• TASK: The expected output is exactly the lines below, starting at the line with "subtotal: 15528.11 -> 16108.68" and ending at the line with "total: 15062.27 -> 15625.42", both included; no other line belongs in it.

• INPUT DATA:
----------
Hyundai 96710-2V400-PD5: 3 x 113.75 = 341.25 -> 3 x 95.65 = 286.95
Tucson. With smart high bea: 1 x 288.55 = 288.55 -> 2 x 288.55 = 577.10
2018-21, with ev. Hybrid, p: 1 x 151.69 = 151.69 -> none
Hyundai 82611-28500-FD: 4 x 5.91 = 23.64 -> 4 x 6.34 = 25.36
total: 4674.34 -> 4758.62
----------
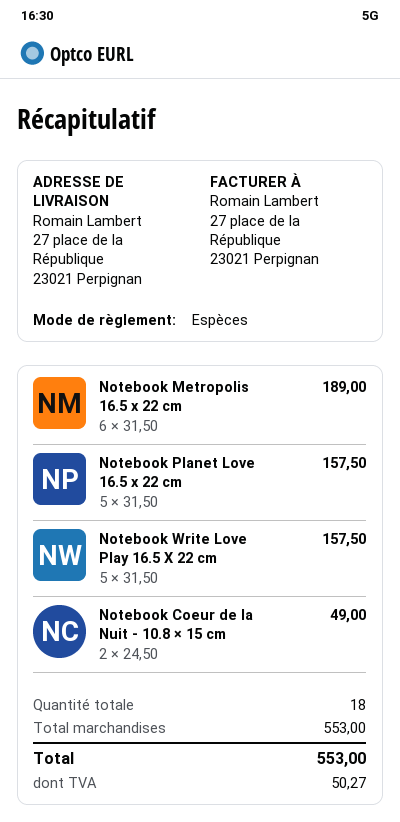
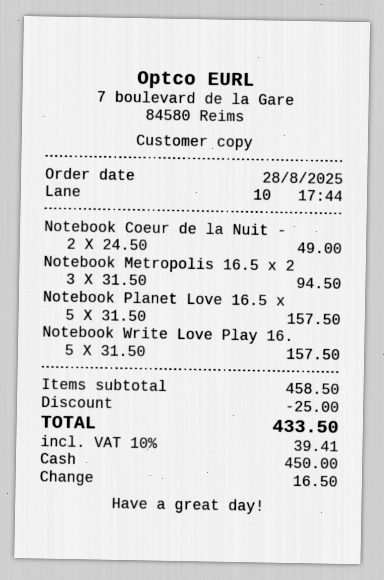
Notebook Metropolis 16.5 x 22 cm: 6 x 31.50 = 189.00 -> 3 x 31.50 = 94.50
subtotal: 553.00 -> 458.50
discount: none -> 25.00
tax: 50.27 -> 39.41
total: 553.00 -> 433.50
----------
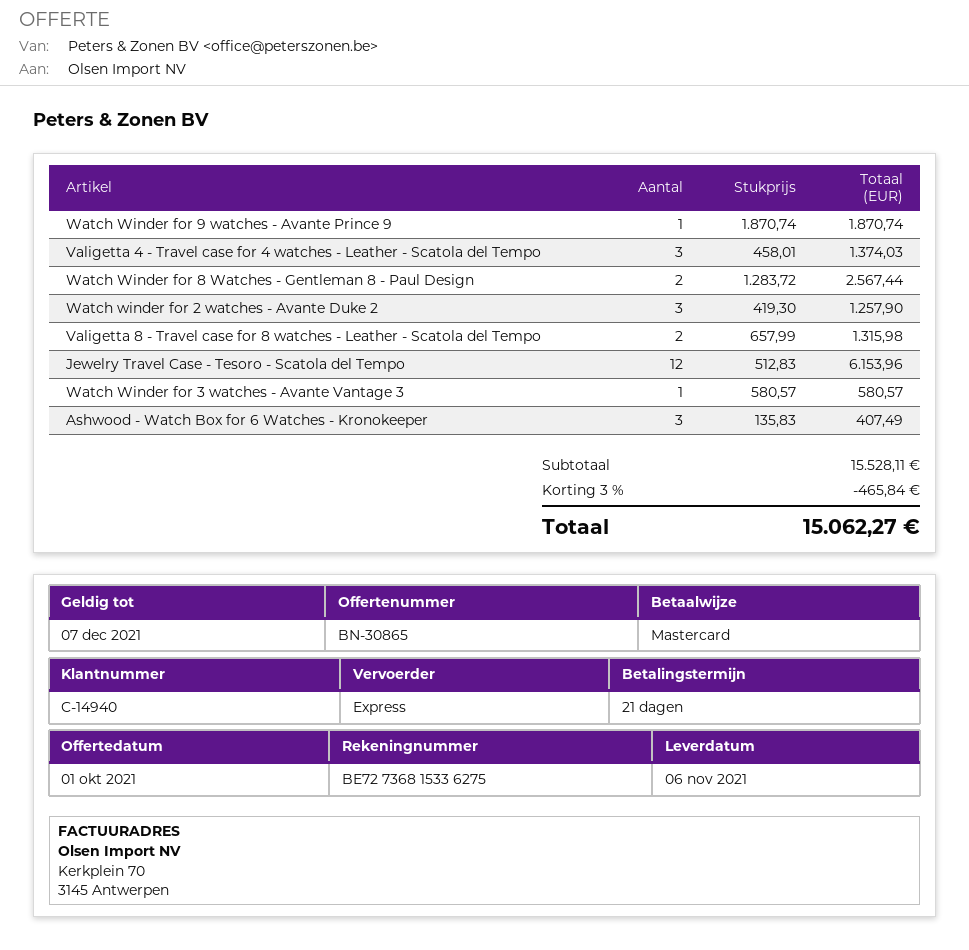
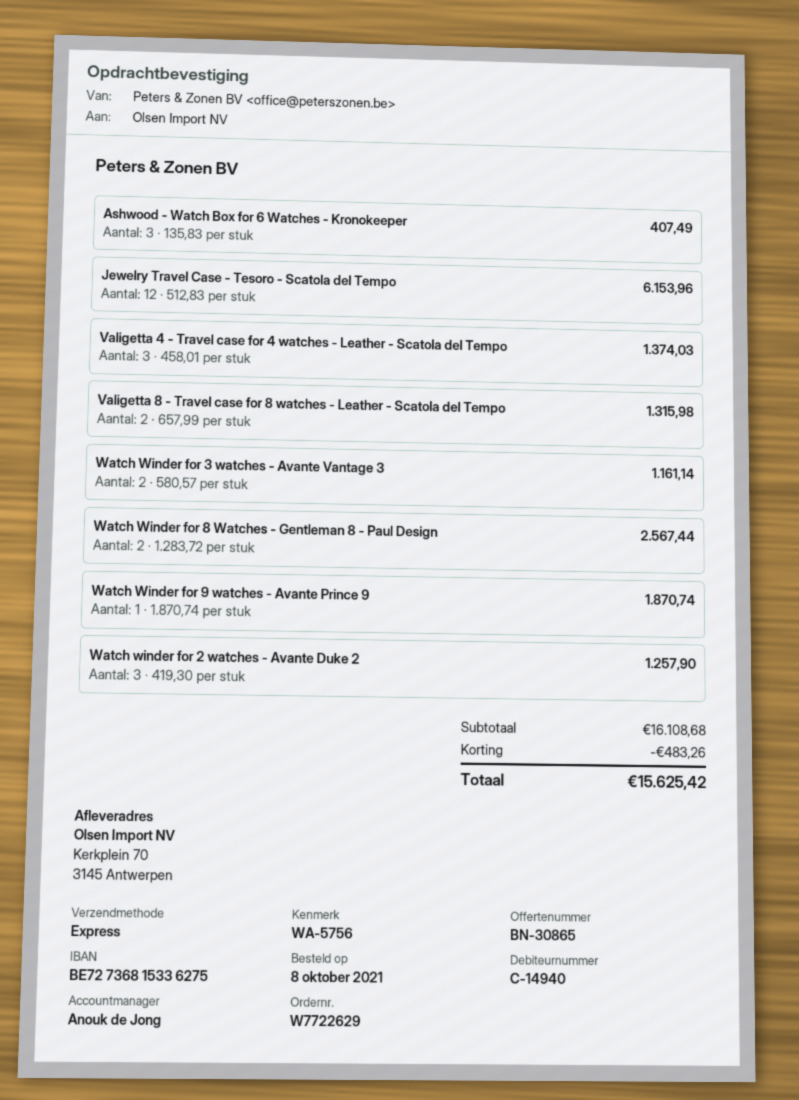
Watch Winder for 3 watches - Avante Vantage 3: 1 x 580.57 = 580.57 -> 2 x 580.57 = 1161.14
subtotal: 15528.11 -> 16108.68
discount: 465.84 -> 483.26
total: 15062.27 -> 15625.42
----------
• FINAL ANSWER:
subtotal: 15528.11 -> 16108.68
discount: 465.84 -> 483.26
total: 15062.27 -> 15625.42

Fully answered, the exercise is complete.